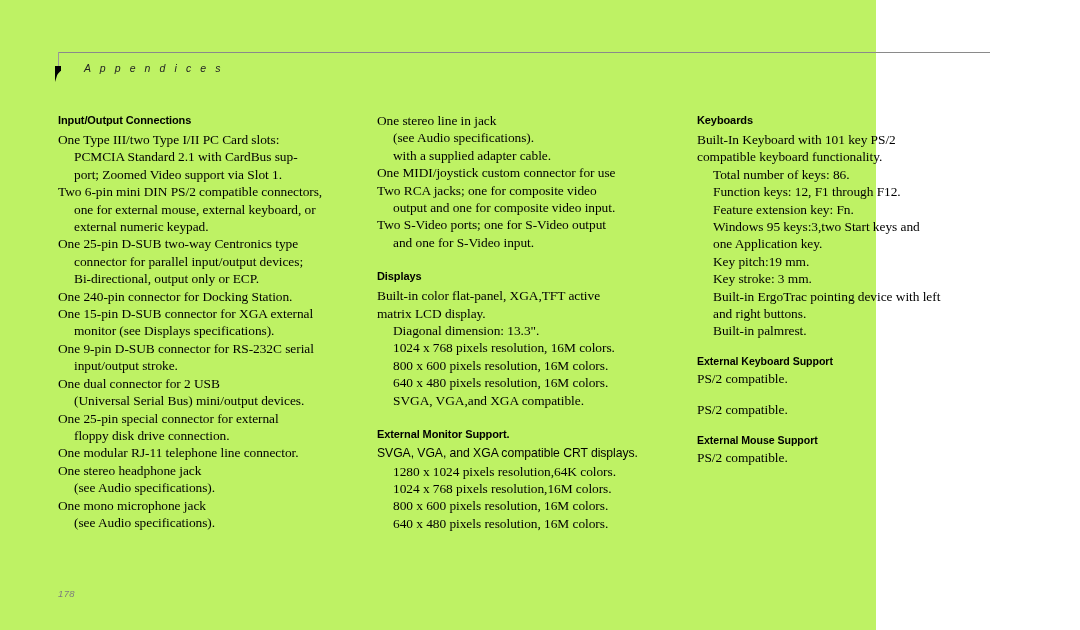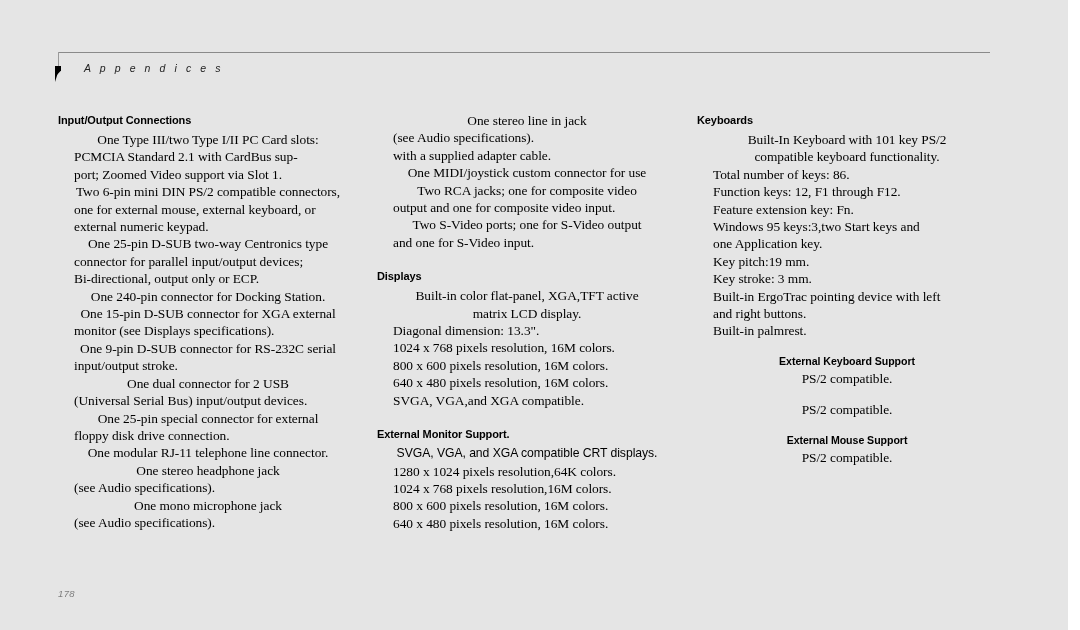--- a/index.html
+++ b/index.html
@@ -14,23 +14,23 @@
   body {
     font-family: "Liberation Serif", "DejaVu Serif", serif;
     color: #000000;
     position: relative;
   }
 
   
   .page {
     position: absolute;
     left: 0; top: 0;
-    width: 1068px;
+    width: 876px;
     height: 630px;
-    background: #e5e5e5;
+    background: #bef264;
   }
 
   
   .header {
     position: absolute;
     left: 58px;
     top: 52px;
     width: 932px;
     height: 34px;
   }
@@ -101,21 +101,20 @@
   }
   h3.sub-head {
     font-family: "Liberation Sans", "DejaVu Sans", sans-serif;
     font-weight: bold;
     font-size: 10.6px;
     line-height: 14px;
     margin: 0 0 2px 0;
     padding: 0;
     letter-spacing: -0.05px;
     color: #000;
-    text-align: center;
   }
   .spacer-lg { height: 17px; }
   .spacer-md { height: 14px; }
 
   
   .p {
     font-family: "Liberation Serif", "DejaVu Serif", serif;
     font-size: 13.4px;
     line-height: 17.4px;
     margin: 0;
@@ -127,21 +126,21 @@
   
   .p.ind1 {
     padding-left: 16px;
     text-indent: 0;
   }
   
   .p.ind1hang {
     padding-left: 32px;
     text-indent: -16px;
   }
-  .p.flush { padding-left: 0; text-indent: 0; text-align: center; }
+  .p.flush { padding-left: 0; text-indent: 0; }
 
   .sans {
     font-family: "Liberation Sans", "DejaVu Sans", sans-serif;
     font-size: 12.2px;
   }
 
   
   .folio {
     position: absolute;
     left: 58px;
@@ -176,21 +175,21 @@
     <p class="p ind1">external numeric keypad.</p>
     <p class="p flush">One 25-pin D-SUB two-way Centronics type</p>
     <p class="p ind1">connector for parallel input/output devices;</p>
     <p class="p ind1">Bi-directional, output only or ECP.</p>
     <p class="p flush">One 240-pin connector for Docking Station.</p>
     <p class="p flush">One 15-pin D-SUB connector for XGA external</p>
     <p class="p ind1">monitor (see Displays specifications).</p>
     <p class="p flush">One 9-pin D-SUB connector for RS-232C serial</p>
     <p class="p ind1">input/output stroke.</p>
     <p class="p flush">One dual connector for 2 USB</p>
-    <p class="p ind1">(Universal Serial Bus) input/output devices.</p>
+    <p class="p ind1">(Universal Serial Bus) mini/output devices.</p>
     <p class="p flush">One 25-pin special connector for external</p>
     <p class="p ind1">floppy disk drive connection.</p>
     <p class="p flush">One modular RJ-11 telephone line connector.</p>
     <p class="p flush">One stereo headphone jack</p>
     <p class="p ind1">(see Audio specifications).</p>
     <p class="p flush">One mono microphone jack</p>
     <p class="p ind1">(see Audio specifications).</p>
   </div>
 
   <div class="col col-2">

The problem
Reproduce, unchanged, the line containing "Bus) mini/output devices.</p>" and each line after it through the end of the listing above, and nothing else.

Your solution
+    <p class="p ind1">(Universal Serial Bus) mini/output devices.</p>
     <p class="p flush">One 25-pin special connector for external</p>
     <p class="p ind1">floppy disk drive connection.</p>
     <p class="p flush">One modular RJ-11 telephone line connector.</p>
     <p class="p flush">One stereo headphone jack</p>
     <p class="p ind1">(see Audio specifications).</p>
     <p class="p flush">One mono microphone jack</p>
     <p class="p ind1">(see Audio specifications).</p>
   </div>
 
   <div class="col col-2">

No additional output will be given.